O indivíduo chamava frequentemente ‘porca’ à filha, de apenas 4 anos, tendo chegado a agredi-la fisicamente. Tinha sido condenado a uma pena única de dois anos e 11 meses de prisão, suspensa na sua execução por um período de três anos, como também ao pagamento de uma indemnização de 1500 euros à ex-companheira e de 1250 euros à filha. Foi absolvido dos crimes.
Um homem que, em 2023, foi condenado por violência doméstica contra a companheira e contra a filha de 4 anos, que esbofeteava e chamava de ‘porca’, foi ilibado pelo Tribunal da Relação de Évora, que considerou que o propósito do arguido “era pedagógico e situava-se ainda dentro do dever de correção”.
“Nunca resultaria, a nosso ver, que, com as expressões que dirigiu à filha ou com a bofetada que, numa concreta circunstância lhe desferiu, o recorrente pretendesse ofendê-la, ameaçá-la ou maltratá-la corporalmente. De outra sorte, estamos convencidos que o propósito que o recorrente visava alcançar com tais condutas era pedagógico e situava-se ainda dentro do dever de correção, independentemente dos juízos valorativos que possamos fazer acerca da adequação da linguagem utilizada ou dos métodos educacionais postos em prática”, lê-se no acórdão, datado de 20 de fevereiro deste ano.

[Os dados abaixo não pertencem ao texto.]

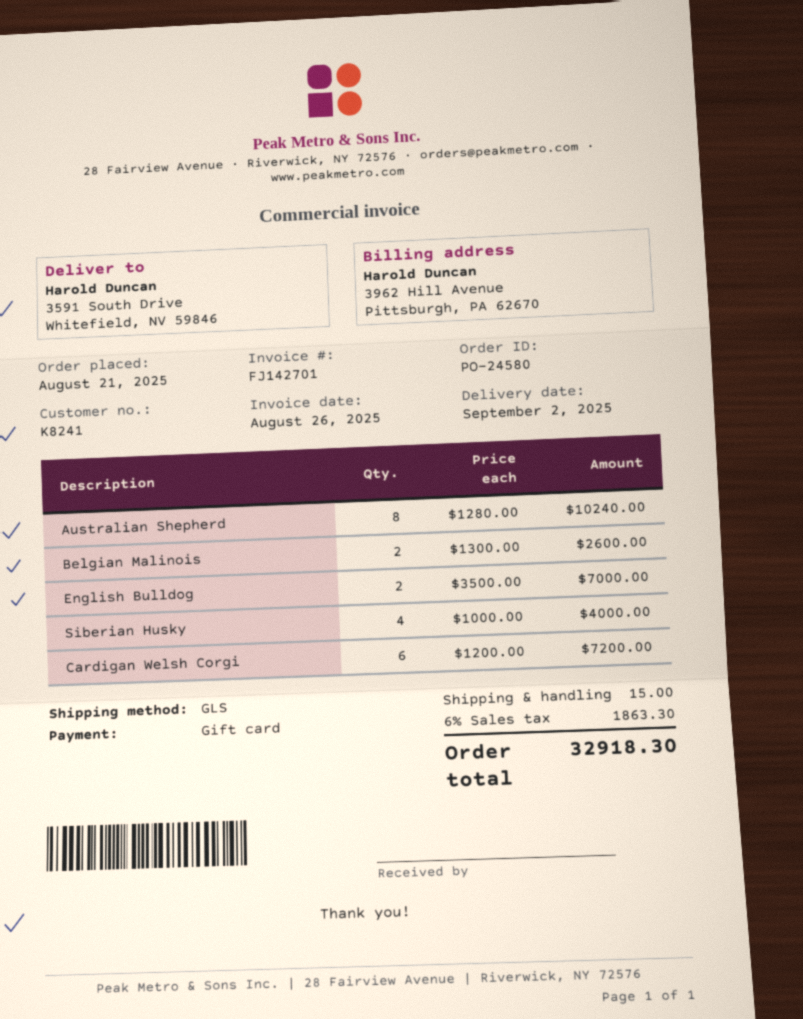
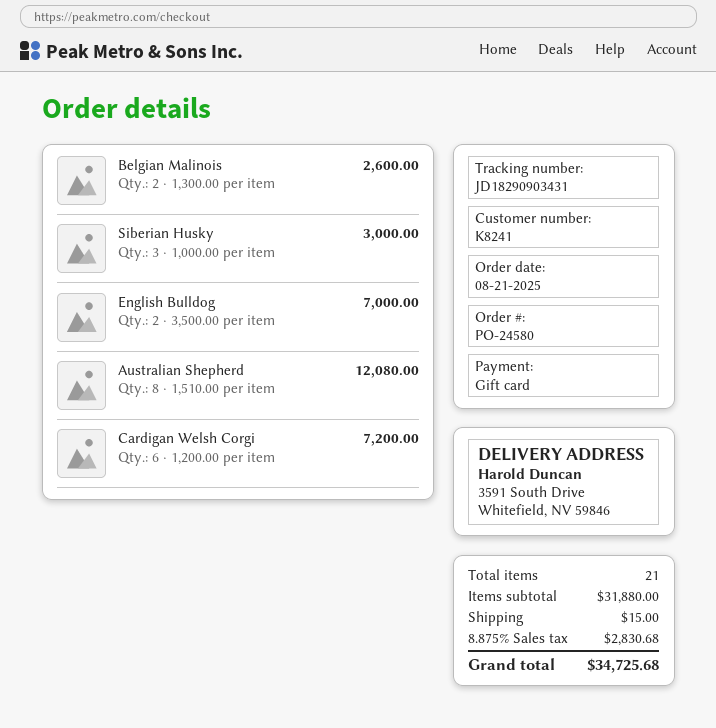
Australian Shepherd: 8 x 1280.00 = 10240.00 -> 8 x 1510.00 = 12080.00
Siberian Husky: 4 x 1000.00 = 4000.00 -> 3 x 1000.00 = 3000.00
tax: 6% = 1863.30 -> 8.875% = 2830.68
total: 32918.30 -> 34725.68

Ainda é considerado pelos juízes que “o direito penal não pode ser colocado ao serviço da evolução das mentalidades no que diz respeito a questões pedagógicas”, apontando ainda que “só assume relevância criminal o castigo que, por se revelar desproporcionado e imoderado, ultrapassa o poder/dever de correção dos pais sobre os filhos socialmente aceite”.
“As condutas imputadas ao recorrente na sentença – consubstanciadas em chamar à sua filha de quatro anos ‘porca’, em dizer-lhe ‘vais levar nas trombas, porca’ e em ter-lhe desferido uma bofetada, que não lhe deixou quaisquer marcas, quando a mesma saiu a correr de casa em direção à estrada – passam os crivos da moderação e da proporcionalidade, pelo que sempre se encontrariam abrangidas pelo poder/dever de correção, devendo considerar-se socialmente adequadas, o que as tornaria penalmente atípicas”, lê-se ainda.
É que, no dia 17 de junho de 2021, “o arguido desferiu uma estalada na cara da menor”, depois de a menina ter saído em direção à estrada, por ter visto a avó no exterior.
Para a Relação, o contexto do episódio, que é “revelador da situação de perigo em que a criança se colocara, […] pode perfeitamente indiciar que a atitude do pai tenha sido impulsiva e que tenha revestido caráter pedagógico”.
No entanto, o homem “sempre” terá mantido “um comportamento agressivo e austero com a menor”. Se a criança sujasse a roupa, a mesa ou o chão a comer, chamava-lhe ‘porca’. E mais: se entrasse em casa e não trocasse de sapatos, o pai “começava aos gritos com ela e a dizer-lhe ‘vais levar nas trombas, porca’”.
A mãe da menina, que viveu com o arguido entre 2016 e 18 de junho de 2021, também era alvo de ameaças por parte do companheiro. Sempre que o chamava à atenção pela forma agressiva como falava com a filha, o homem respondia-lhe: “Não te metas, senão quem leva és tu”.
De acordo com o documento, o arguido referia-se frequentemente à mulher como “má mãe”, considerando que não sabia “fazer nada”.
A situação foi corroborada pelos pais da vítima. Contudo, na ótica do Tribunal da Relação de Évora, os avós da menina “apenas descrevem situações normais de qualquer relacionamento pai/filho no que à educação diz respeito”.
“Relatam episódios referentes a alimentação e, a tentativa do progenitor de que a menor desse primazia a alimentos saudáveis em detrimento de outros menos saudáveis; episódios em que o pai tenta fazer a criança compreender a figura de autoridade e impor regras de forma compreensível para a criança e adequada. Manifestam estas testemunhas uma visão bastante permissiva dos comportamentos da menor, sem a imposição de regras, nem respeito pelas regras imposta pelo progenitor”, pode ainda ler-se.
O Tribunal da Relação de Évora já tinha, em 2022, tomado uma decisão polémica a respeito de crimes sexuais contra menores, quando ilibou um professor de Inglês de uma pena de prisão efetiva, na altura alegando que “carícias por baixo da roupa a alunas de sete anos tinham ‘cariz sexual’ mas não representavam crime de abuso sexual”.